Digital Amnesia.
On the Aesthetics of Violence (2014-ongoing)
For his ongoing series 'Digital Amnesia. On the aesthetics of violence’, Rosseel questions the relationship between politics and aesthetics, history and memory in images of violence. His intention, however, is not to simply address the seeming
dichotomy between the ethics and aesthetics of such images, but rather to
unentangle the complex visual narratives and material circumstances of their being in the world.
With a strong emphasis on precisely their aesthetics, as to lure the viewer in, Rosseel conjures up a world of images one might recognise, but has to look at again, and while doing so, one is confronted with questions both fundamental and personal. How does one deal with digital amnesia; if
photographic images of events with a historical significance simply erode within the vastness of the digital sphere, what does this imply for our grasp of those events and their moral implications?
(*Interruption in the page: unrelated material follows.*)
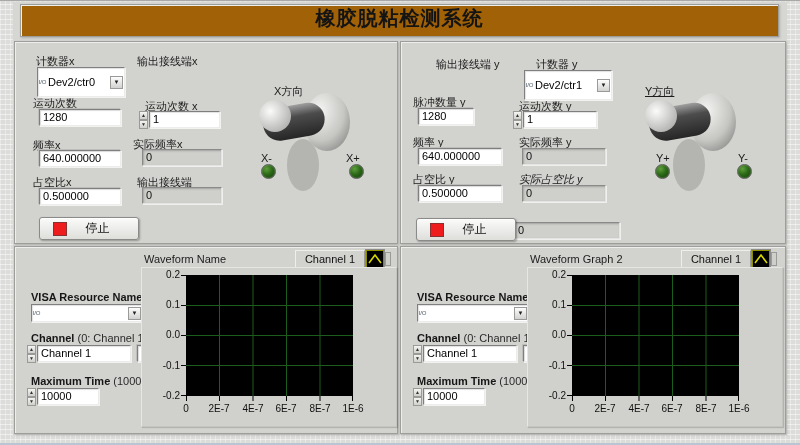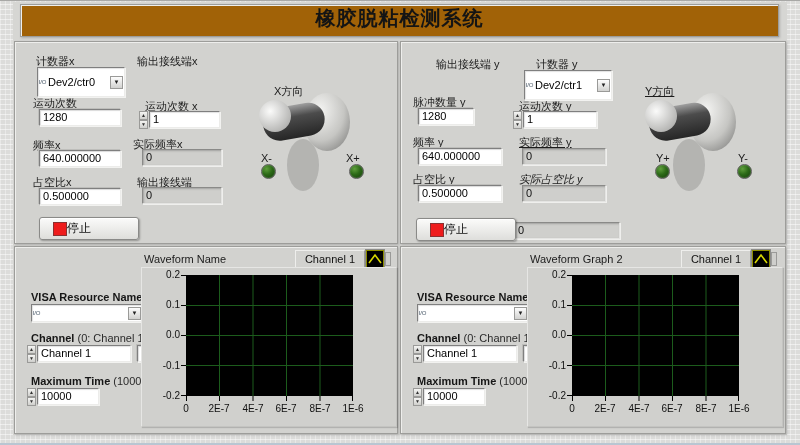"实际频率 y" div.lbl { text-decoration: underline -> none }
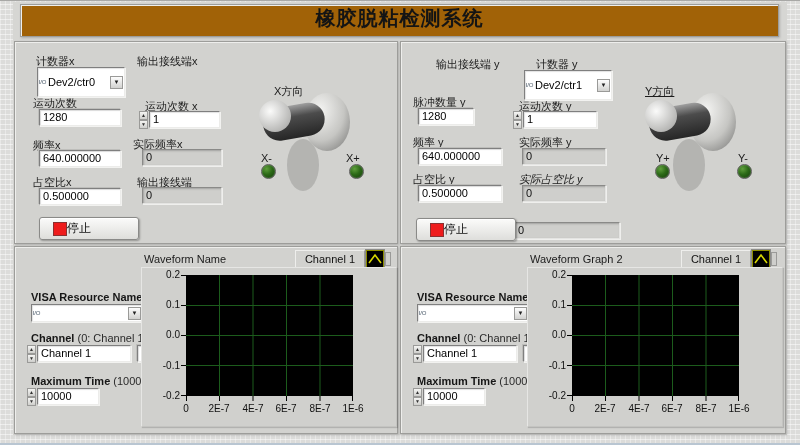"停止" .stopbtn .txt { text-align: left -> center }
The newness of the images Rosseel presents thus not lies in their content, nor in a subjective author’s point of view, instead, by the meticulous
juxtaposition of historical images, found images and the digital traces of a
personal search into these kind of images, Rosseel asks the viewer to
reconsider one’s relation with the role of photography in constructing a
historical narrative, and its moral implications.
The result is a coherent and visually appealing display of images eerily
familiar, yet made strange and unknown. The viewer is challenged to address
issues of the ubiquity of images of violence in our digital era, the
simultaneous over saturation and fleetingness of such images, while the material and historical circumstances of the actual events are often drastic and bear far-reaching moral consequences.